As Fat as Mars

“So Dad, we have to be careful not to eat too, too much,” my eldest daughter tells me.

Wait a second, I think. We can’t be having weight issues at five years of age.

“Well…” I start.

She interrupts. “Because if we eat too, too much then we’ll get too, too big and our heads will go into outer space and then we won’t be able to see our feet anymore. That’s why.”

Phew!

Dog Driving

If you’ve been to Buenos Aires, you’ll have seen them: dog walkers. A man or woman walking three, six, eight, a dozen dogs. More at times, hogging a sidewalk. Even a lane of traffic. Well, here on the coast there’s a new way of taking out the dog, something I’ve come to call dog driving.

At first I thought, “No way, this can’t be.” I was out walking my dog, the traditional way, step after step. Good exercise. Well, I hear this car coming and move to the side. A white Toyota pickup comes down the sandy road in the pine forest behind the house. An American Pit Bull Terrier is running behind, its leash attached to the bumper. Past they went. Up the road and back again, whizzing by. Then they stopped, about a hundred yards away. The driver gets out. He lights up, leans against the pickup. Smokes his cigarette. The dog pants. The driver drops the butt of the cigarette on the road. Steps it out and gets back in the car and leans out. “Come on, boy.” And off they go again.

My wife doubted the veracity of my report. “No way.” Then some weeks later we’re driving on the roads behind the house. And the truck and his dog come whirring/trotting by. She turned to watch and says, “No way.”

Others must have seen because this morning I go out to walk the dog. I am step, step, stepping along and then out of the drive of a house up the road a blue Fiat backs out. Bounding behind is a Giant Schnauzer. Driver revs up. Schnauzer wags tail. Rev, wag. Rev, wag. And they’re off. They’ve done three laps of the back roads before I’ve even got there. The driver’s still in his pajamas. Looking sleepy. Sipping a coffee. Maybe next time I’ll take the dog for a spin.

What a Lovely Life!

I did it.

Yes, I did what friends have said they’d kill to do. I moved out of the mayhem of Buenos Aires to a beach house in a pine forest on the coast of Argentina, with the wife, a three-year-old daughter, a one-year-old boy and a surfboard — now a quiver of boards — for the fine waves that break with few to ride them.

You read about the perfect job. Turn a profit, live anywhere, travel whenever you want and work just a few hours a day. A life of freedom, fun and luxury. I wanted in. I built the house, packed up the family and headed to the coast.

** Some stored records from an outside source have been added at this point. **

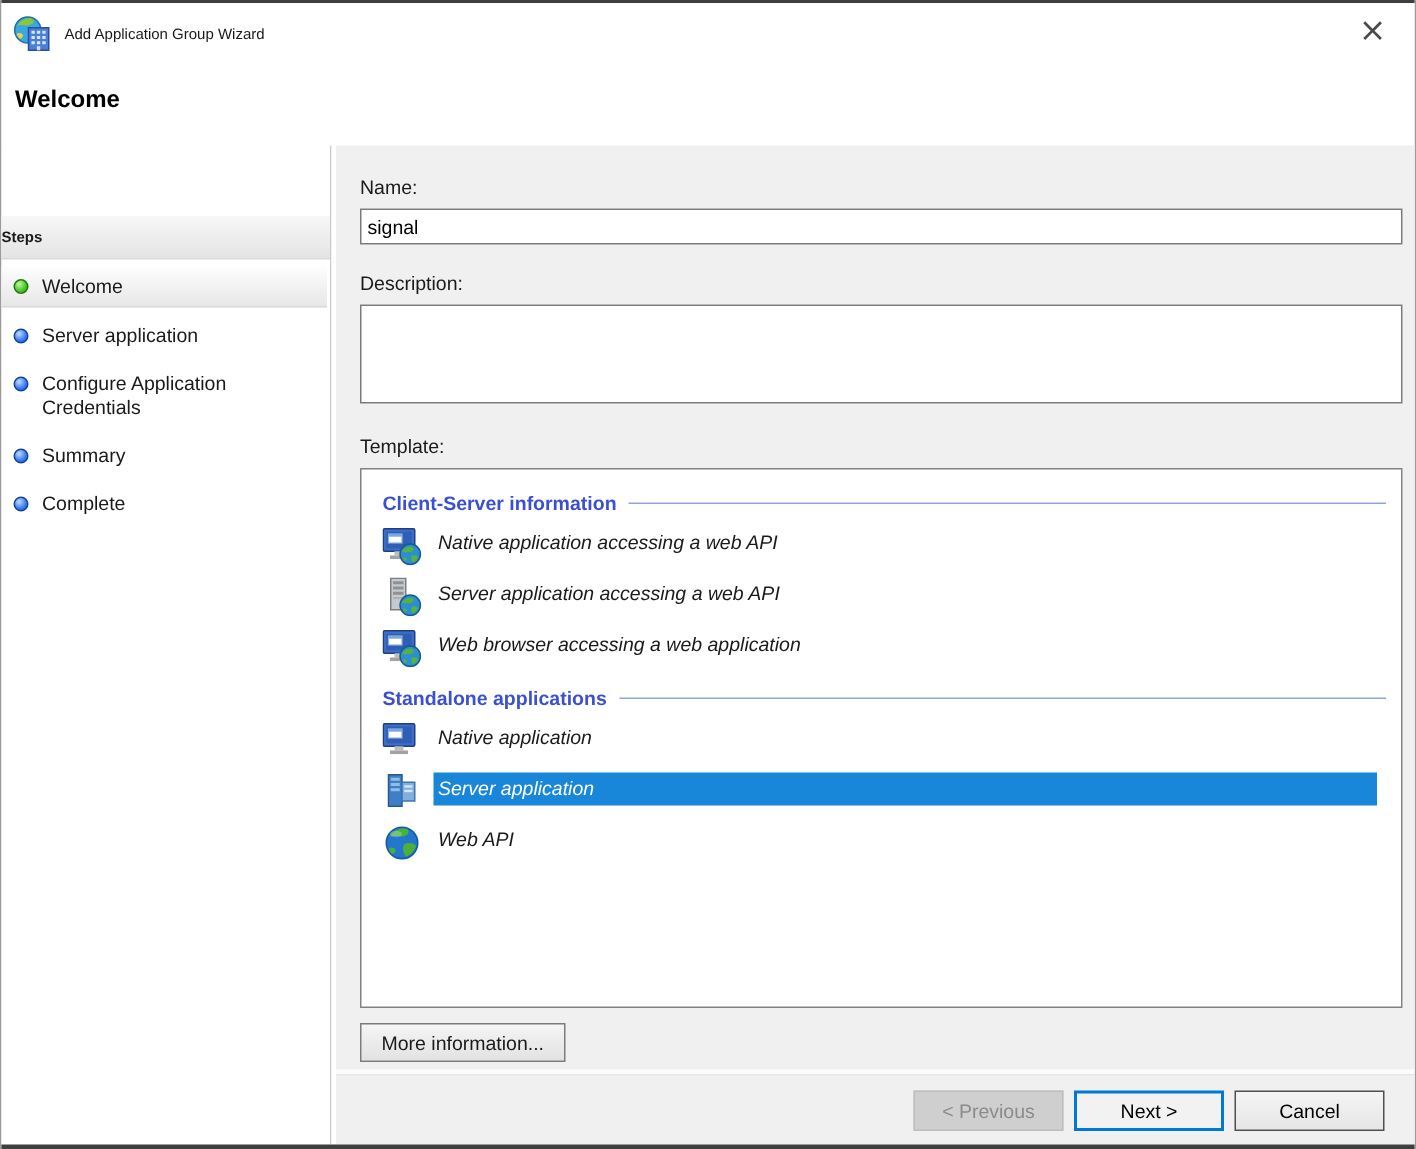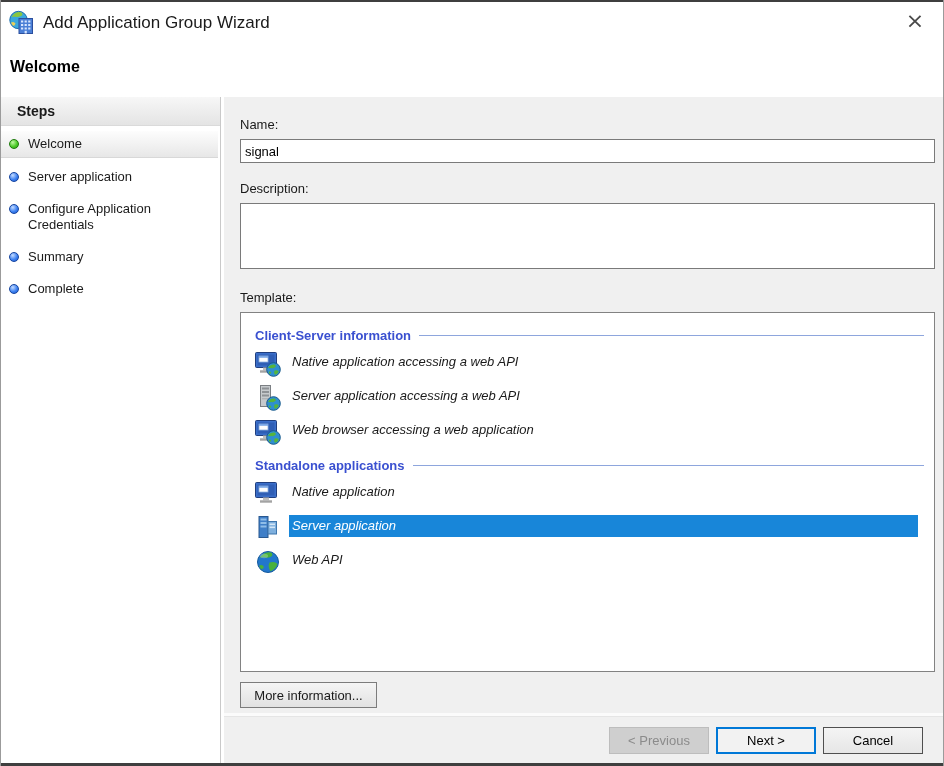--- a/index.html
+++ b/index.html
@@ -17,7 +17,7 @@
   
   .titlebar{ height:42px; flex:none; display:flex; align-items:center; padding-left:8px; position:relative; background:#fff; }
   .titlebar .app-icon{ width:26px; height:26px; display:inline-flex; flex:none; }
-  .titlebar .title{ margin-left:8px; font-size:17px; color:#1a1a1a; }
+  .titlebar .title{ margin-left:8px; font-size:10px; color:#1a1a1a; }
   .close-btn{
     position:absolute; right:12px; top:4px; width:32px; height:30px;
     background:transparent; border:none; cursor:pointer;

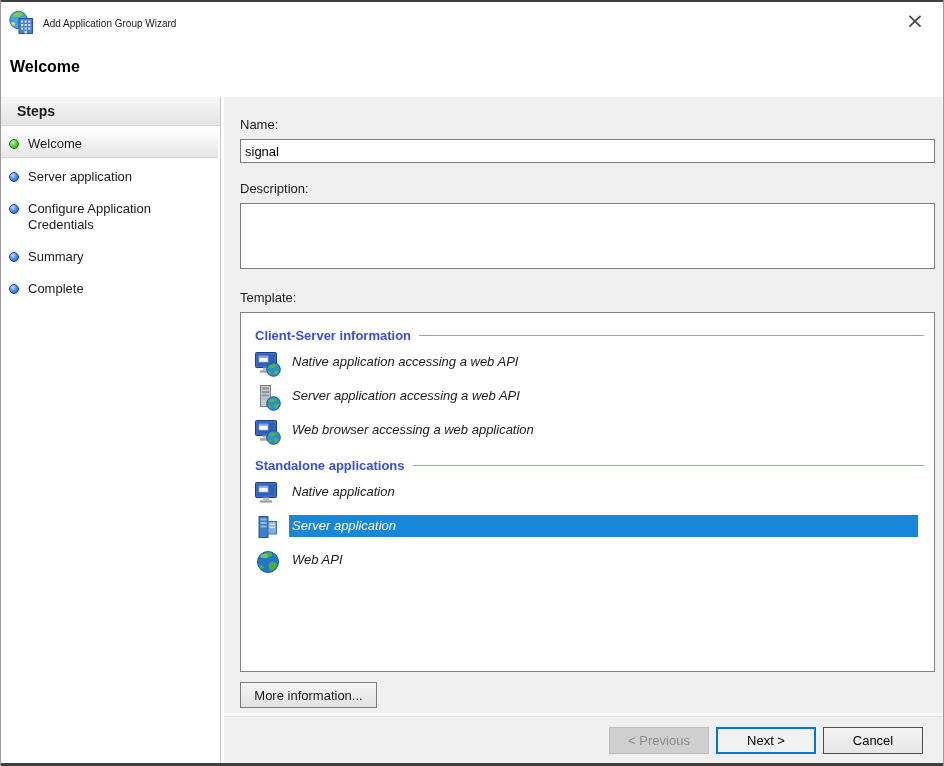--- a/index.html
+++ b/index.html
@@ -34,8 +34,8 @@
   
   .sidebar{ width:220px; flex:none; background:#fff; border-right:1px solid #c9c9c9; }
   .steps-header{
-    height:29px; line-height:29px; padding-left:16px; font-weight:bold; font-size:14px;
-    background:linear-gradient(#f7f7f7,#e4e4e4); border-bottom:1px solid #dadada;
+    height:29px; line-height:29px; padding-left:0; font-weight:bold; font-size:10px;
+    background:linear-gradient(#f7f7f7,#e4e4e4); border-bottom:1px solid #dadada;margin-top:47px;
   }
   .steps-list{ list-style:none; padding-top:5px; }
   .steps-list li{ display:flex; align-items:flex-start; padding:5px 6px 5px 8px; margin:0 2px 6px 0; }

Yet summer soon ended and the rain came and then the cold and then the doldrums. Empty sand streets. Shuttered-up houses. The favorite bars, ice cream parlors and restaurants closed until next summer. Village life for urbanites is not easy. Sure, the kids run wild through the pine forest, yelping and yeehawing. They have learned to ride bikes and climb trees and jump in enormous puddles. Painted themselves blue like Smurfs. A bit of fresh air and green for the children.

But soon my wife started pining for the city. Me too. Bars, honking horns, congested streets. Diesel fumes. On my first return visit on my own, my wife called from back at home in the pine forest. She made me hold up the cell phone as I stood on the sidewalk in the city so she could reminisce, hear the cars whizzing by, soak it all in. The noise. The grime.

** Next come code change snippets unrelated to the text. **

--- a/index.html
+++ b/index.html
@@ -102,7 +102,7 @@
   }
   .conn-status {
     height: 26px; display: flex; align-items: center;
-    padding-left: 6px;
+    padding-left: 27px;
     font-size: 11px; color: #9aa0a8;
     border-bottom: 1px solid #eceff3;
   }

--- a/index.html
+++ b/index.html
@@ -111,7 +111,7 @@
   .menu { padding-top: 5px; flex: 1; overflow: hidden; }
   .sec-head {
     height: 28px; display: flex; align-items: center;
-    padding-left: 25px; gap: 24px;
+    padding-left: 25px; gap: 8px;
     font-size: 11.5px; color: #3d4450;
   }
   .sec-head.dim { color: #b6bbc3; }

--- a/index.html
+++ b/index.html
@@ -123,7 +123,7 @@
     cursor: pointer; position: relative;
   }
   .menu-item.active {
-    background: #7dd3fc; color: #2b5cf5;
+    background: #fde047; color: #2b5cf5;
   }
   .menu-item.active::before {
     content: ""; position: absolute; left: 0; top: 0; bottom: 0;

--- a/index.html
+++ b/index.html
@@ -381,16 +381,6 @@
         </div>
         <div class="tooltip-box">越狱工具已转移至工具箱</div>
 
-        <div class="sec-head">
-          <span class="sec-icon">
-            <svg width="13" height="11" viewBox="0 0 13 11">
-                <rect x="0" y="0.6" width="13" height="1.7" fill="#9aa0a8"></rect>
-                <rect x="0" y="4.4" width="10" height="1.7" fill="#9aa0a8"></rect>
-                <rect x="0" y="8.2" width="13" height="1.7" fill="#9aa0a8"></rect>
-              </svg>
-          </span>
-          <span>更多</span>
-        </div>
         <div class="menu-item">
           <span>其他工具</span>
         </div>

That was then, though. Now we have the good life, the good country life. I set up my office. It overlooks the pines. The roar of the ocean is within earshot. Yet with each phone call I am back in the city, doing my work as a reporter, meeting deadlines, 10-, 12-hour days. Late-night press conferences covered by TV. The president is to speak — at 10 p.m. Another late night. Hang up the phone and the quietness returns. The roar of the ocean.

Our friends back home (the former home, the cramped apartment in the cramped city) keep calling with the fond comments. What a lovely life! Us parents? We keep up the mantra, a little fresh air and green for the kids (just keep the sand out of the house, and leave the muddy Wellies at the door, please — and likely with a few hopefully kid-friendly expletives to drill the command into their skulls).

The posts to follow are true stories about the beauty and complications of life in a pine tree paradise, with the quirky people and animals met along the way. The bothersome neighbors, out-for-your-money builders and repairmen, got-something-to-sell-you friends. And a few gems of people who all of a sudden are gone. Packed up and moved away while we keep up the good life. Or I do. The surf’s good, so why not? But my wife’s got a headache from the quiet — or the kids, or me — and we’re out of paracetamol.